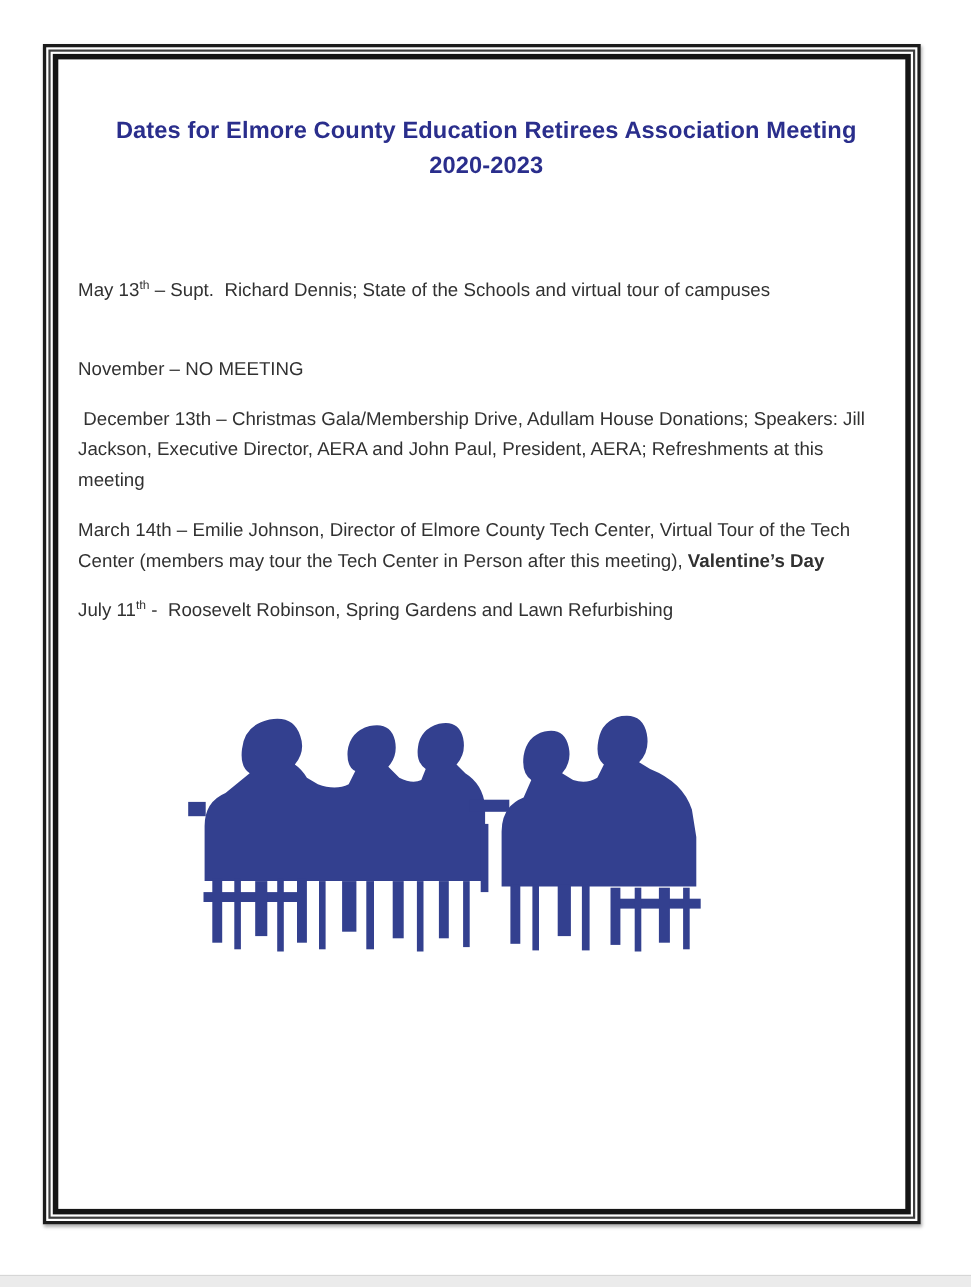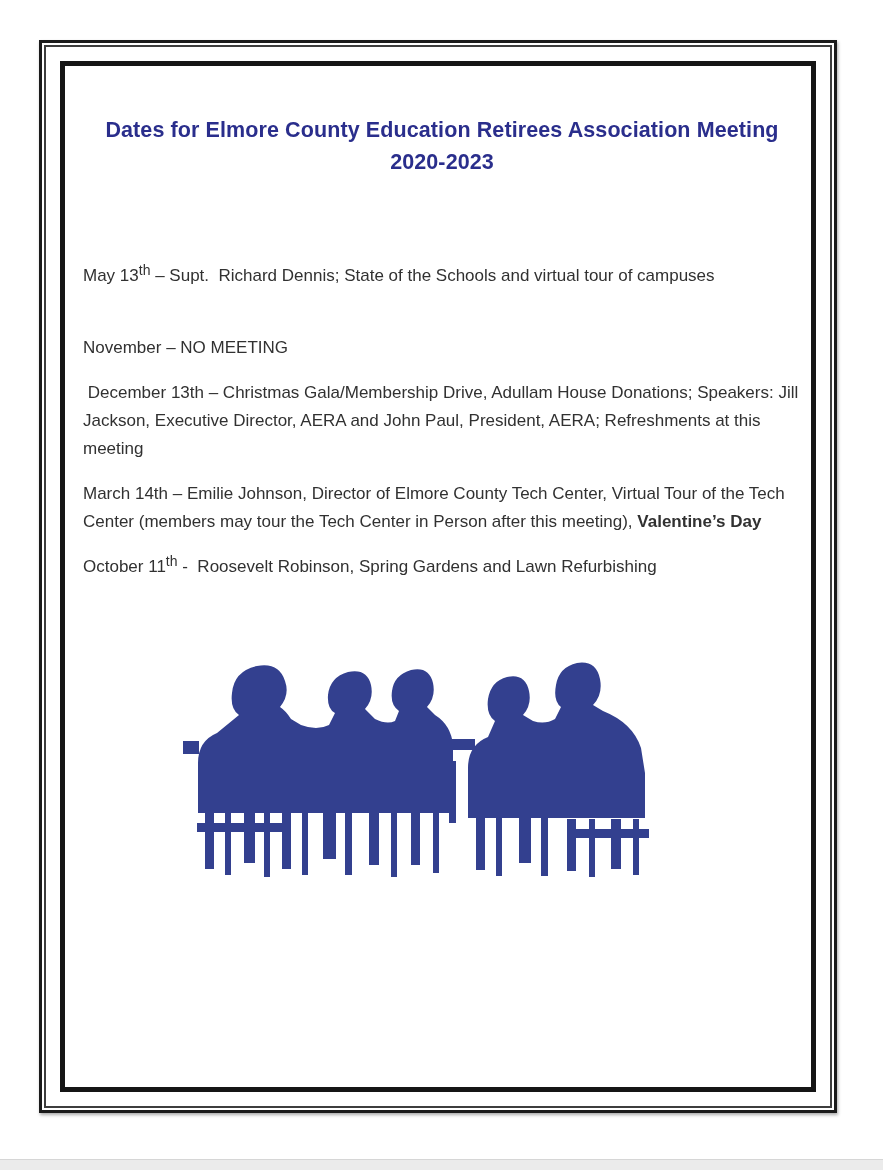--- a/index.html
+++ b/index.html
@@ -23,7 +23,7 @@
     width: 100%; height: 100%;
     box-sizing: border-box;
     border: 2px solid #3d3d3d;
-    padding: 14px;
+    padding: 2px;
   }
   .frame-inner {
     width: 100%; height: 100%;

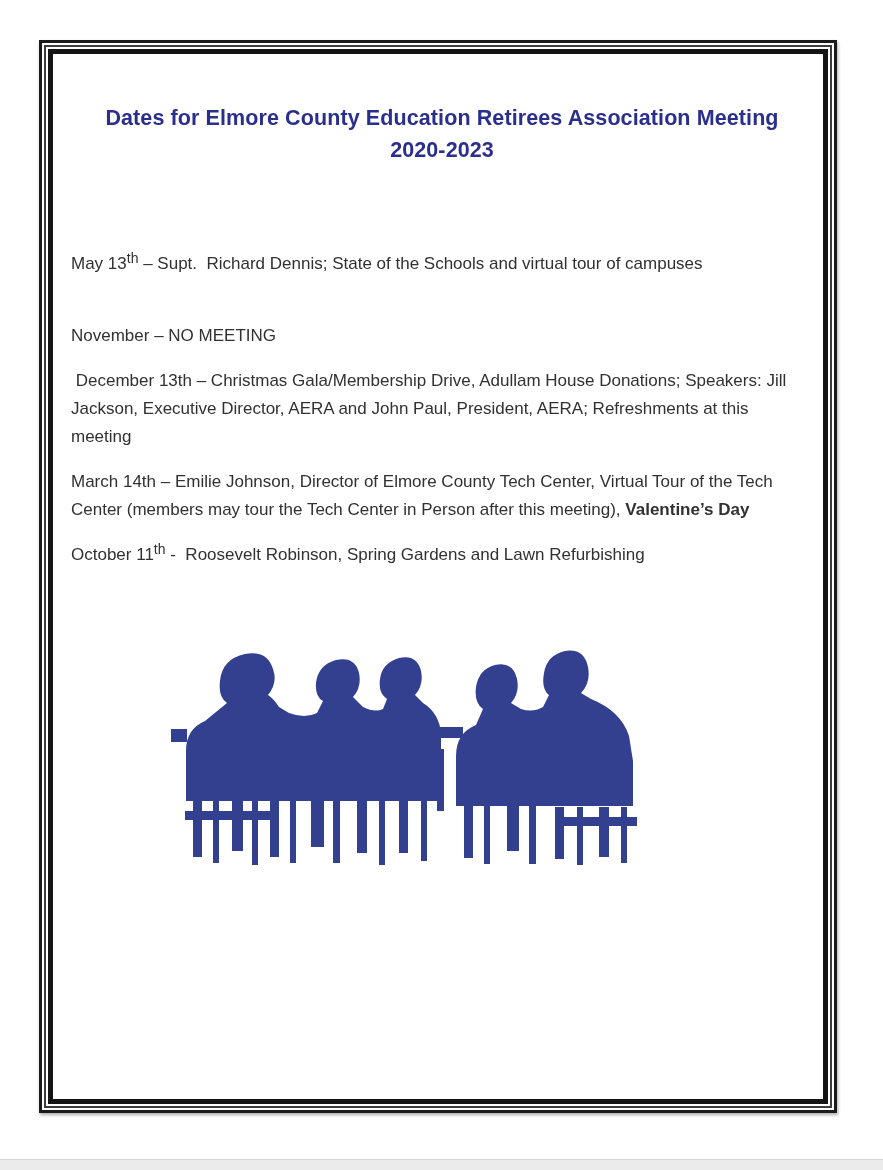--- a/index.html
+++ b/index.html
@@ -52,7 +52,7 @@
   }
   .schedule p.extra-space { margin-bottom: 44px; }
   .schedule sup {
-    font-size: 14px;
+    font-size: 11px;
     line-height: 0;
     vertical-align: 6px;
   }

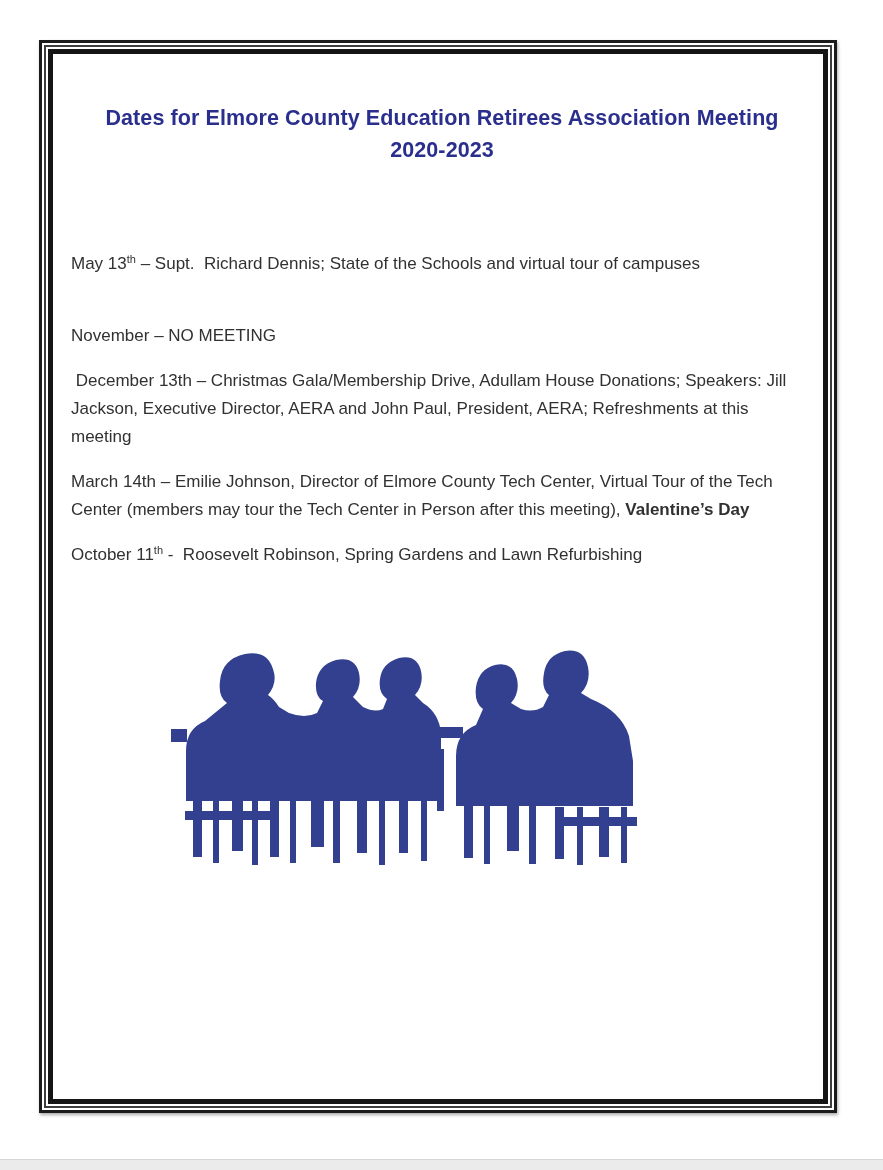--- a/index.html
+++ b/index.html
@@ -86,7 +86,7 @@
           <p><span>November – NO MEETING</span></p>
           <p><span> December 13th – Christmas Gala/Membership Drive, Adullam House Donations; Speakers: Jill Jackson, Executive Director, AERA and John Paul, President, AERA; Refreshments at this meeting</span></p>
           <p><span>March 14th – Emilie Johnson, Director of Elmore County Tech Center, Virtual Tour of the Tech Center (members may tour the Tech Center in Person after this meeting), </span><b>Valentine’s Day</b></p>
-          <p><span>October 11</span><sup>th</sup><span> -  Roosevelt Robinson, Spring Gardens and Lawn Refurbishing</span></p>
+          <p><span>July 11</span><sup>th</sup><span> -  Roosevelt Robinson, Spring Gardens and Lawn Refurbishing</span></p>
         </div>
 
       <div class="silhouette-wrap">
========
Exactly as written, restate the listing above with its pictures omitted.

--- a/index.html
+++ b/index.html
@@ -23,7 +23,7 @@
     width: 100%; height: 100%;
     box-sizing: border-box;
     border: 2px solid #3d3d3d;
-    padding: 14px;
+    padding: 2px;
   }
   .frame-inner {
     width: 100%; height: 100%;

--- a/index.html
+++ b/index.html
@@ -52,7 +52,7 @@
   }
   .schedule p.extra-space { margin-bottom: 44px; }
   .schedule sup {
-    font-size: 14px;
+    font-size: 11px;
     line-height: 0;
     vertical-align: 6px;
   }

--- a/index.html
+++ b/index.html
@@ -86,7 +86,7 @@
           <p><span>November – NO MEETING</span></p>
           <p><span> December 13th – Christmas Gala/Membership Drive, Adullam House Donations; Speakers: Jill Jackson, Executive Director, AERA and John Paul, President, AERA; Refreshments at this meeting</span></p>
           <p><span>March 14th – Emilie Johnson, Director of Elmore County Tech Center, Virtual Tour of the Tech Center (members may tour the Tech Center in Person after this meeting), </span><b>Valentine’s Day</b></p>
-          <p><span>October 11</span><sup>th</sup><span> -  Roosevelt Robinson, Spring Gardens and Lawn Refurbishing</span></p>
+          <p><span>July 11</span><sup>th</sup><span> -  Roosevelt Robinson, Spring Gardens and Lawn Refurbishing</span></p>
         </div>
 
       <div class="silhouette-wrap">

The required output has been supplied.